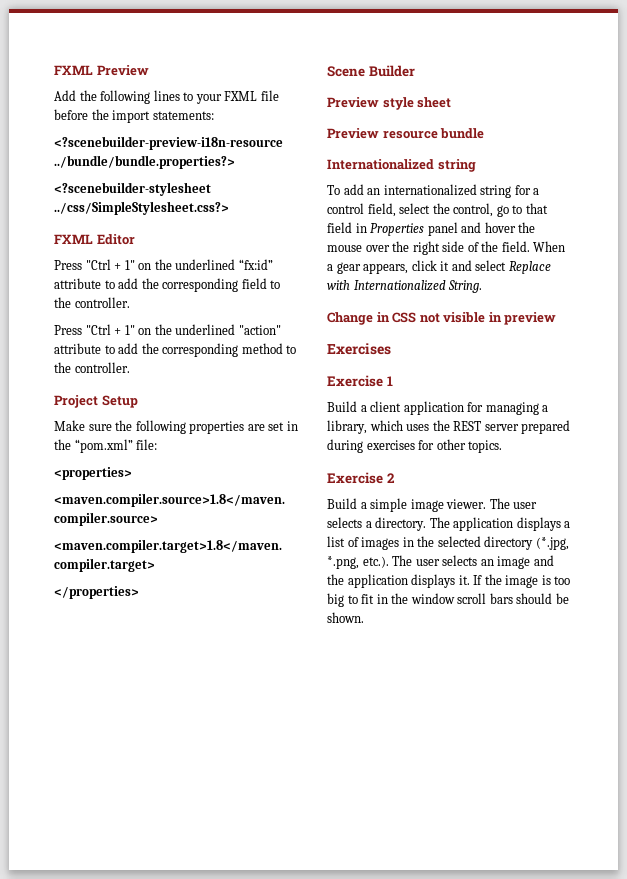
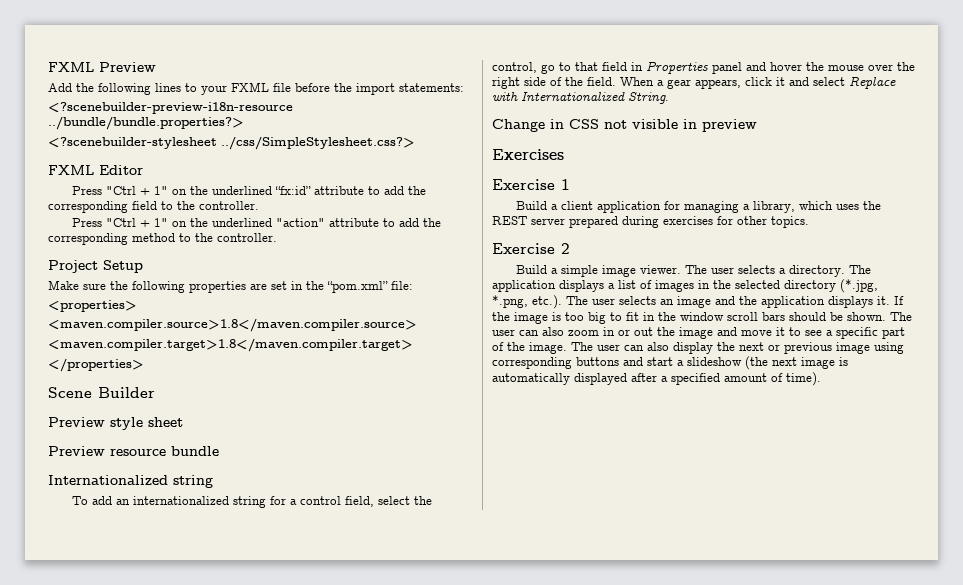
+ The user can also zoom in or out the image and move it to see a specific part of the image. The user can also display the next or previous image using corresponding buttons and start a slideshow (the next image is automatically displayed after a specified amount of time).

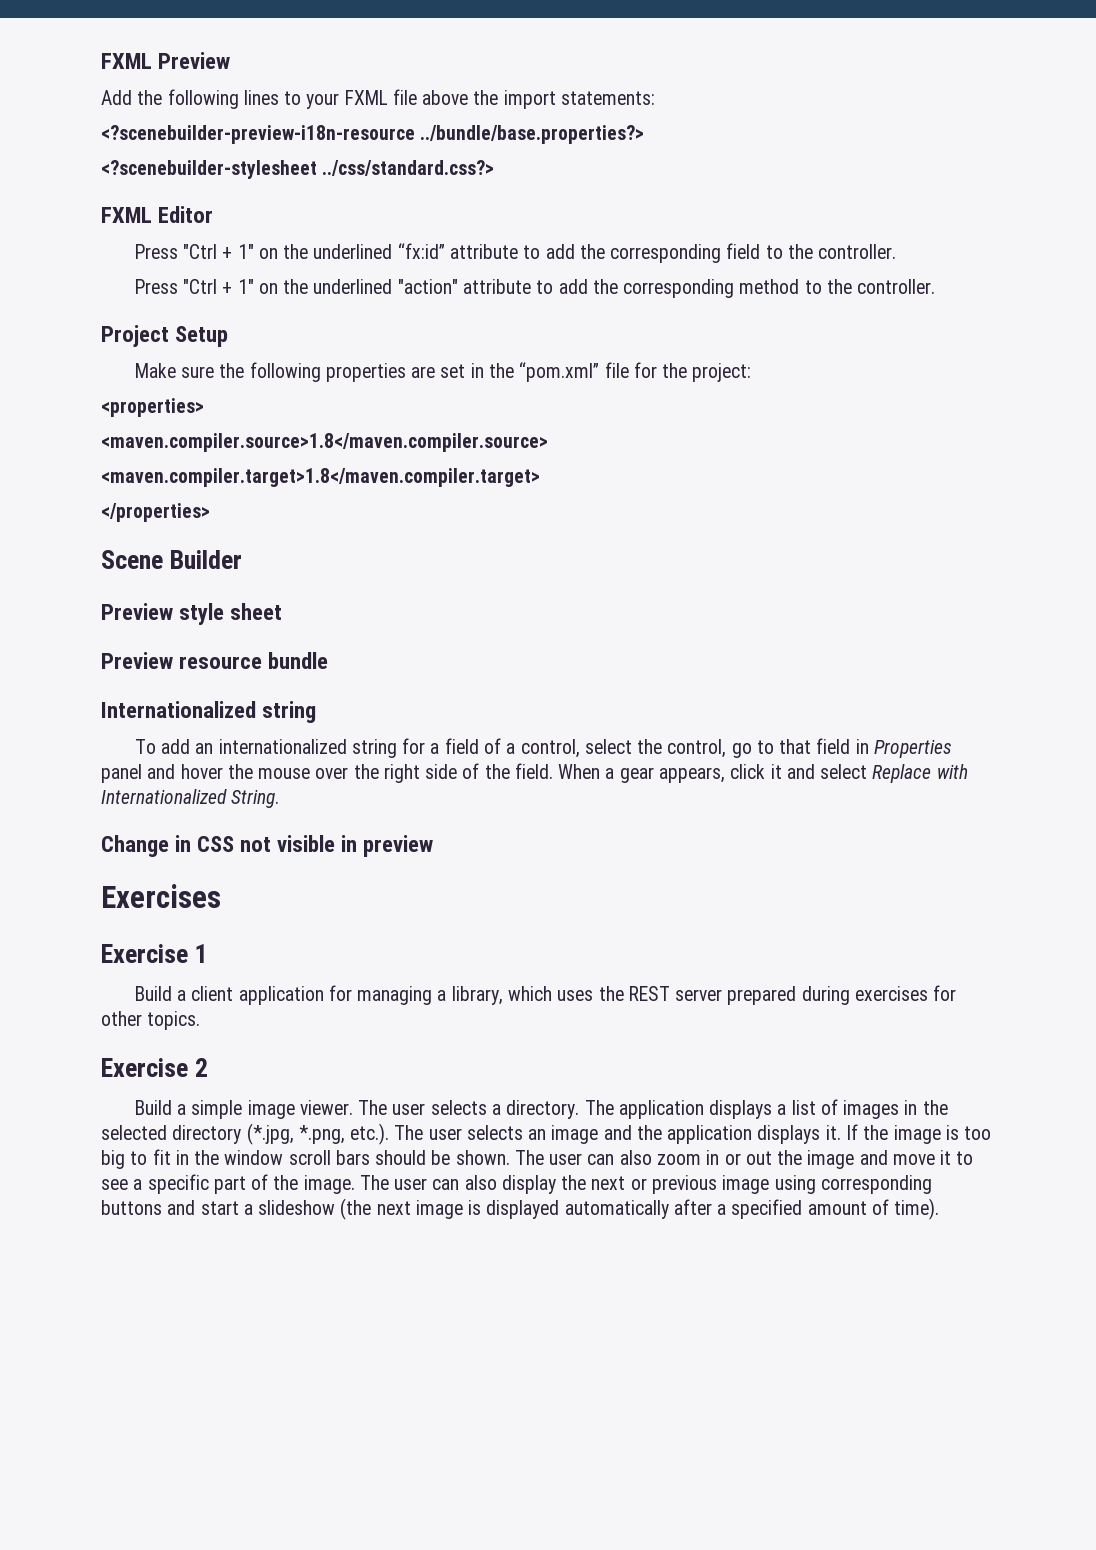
- Add the following lines to your FXML file before the import statements:
+ Add the following lines to your FXML file above the import statements:
- <?scenebuilder-preview-i18n-resource ../bundle/bundle.properties?>
+ <?scenebuilder-preview-i18n-resource ../bundle/base.properties?>
- <?scenebuilder-stylesheet ../css/SimpleStylesheet.css?>
+ <?scenebuilder-stylesheet ../css/standard.css?>
- Make sure the following properties are set in the “pom.xml” file:
+ Make sure the following properties are set in the “pom.xml” file for the project:
- To add an internationalized string for a control field, select the control, go to that field in Properties panel and hover the mouse over the right side of the field.
+ To add an internationalized string for a field of a control, select the control, go to that field in Properties panel and hover the mouse over the right side of the field.
- The user can also display the next or previous image using corresponding buttons and start a slideshow (the next image is automatically displayed after a specified amount of time).
+ The user can also display the next or previous image using corresponding buttons and start a slideshow (the next image is displayed automatically after a specified amount of time).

PROBLEM TO SOLVE ▸
Set all of the records down once more, letter for letter, with the images removed.

YOUR RESPONSE ▸
+ The user can also zoom in or out the image and move it to see a specific part of the image. The user can also display the next or previous image using corresponding buttons and start a slideshow (the next image is automatically displayed after a specified amount of time).

- Add the following lines to your FXML file before the import statements:
+ Add the following lines to your FXML file above the import statements:
- <?scenebuilder-preview-i18n-resource ../bundle/bundle.properties?>
+ <?scenebuilder-preview-i18n-resource ../bundle/base.properties?>
- <?scenebuilder-stylesheet ../css/SimpleStylesheet.css?>
+ <?scenebuilder-stylesheet ../css/standard.css?>
- Make sure the following properties are set in the “pom.xml” file:
+ Make sure the following properties are set in the “pom.xml” file for the project:
- To add an internationalized string for a control field, select the control, go to that field in Properties panel and hover the mouse over the right side of the field.
+ To add an internationalized string for a field of a control, select the control, go to that field in Properties panel and hover the mouse over the right side of the field.
- The user can also display the next or previous image using corresponding buttons and start a slideshow (the next image is automatically displayed after a specified amount of time).
+ The user can also display the next or previous image using corresponding buttons and start a slideshow (the next image is displayed automatically after a specified amount of time).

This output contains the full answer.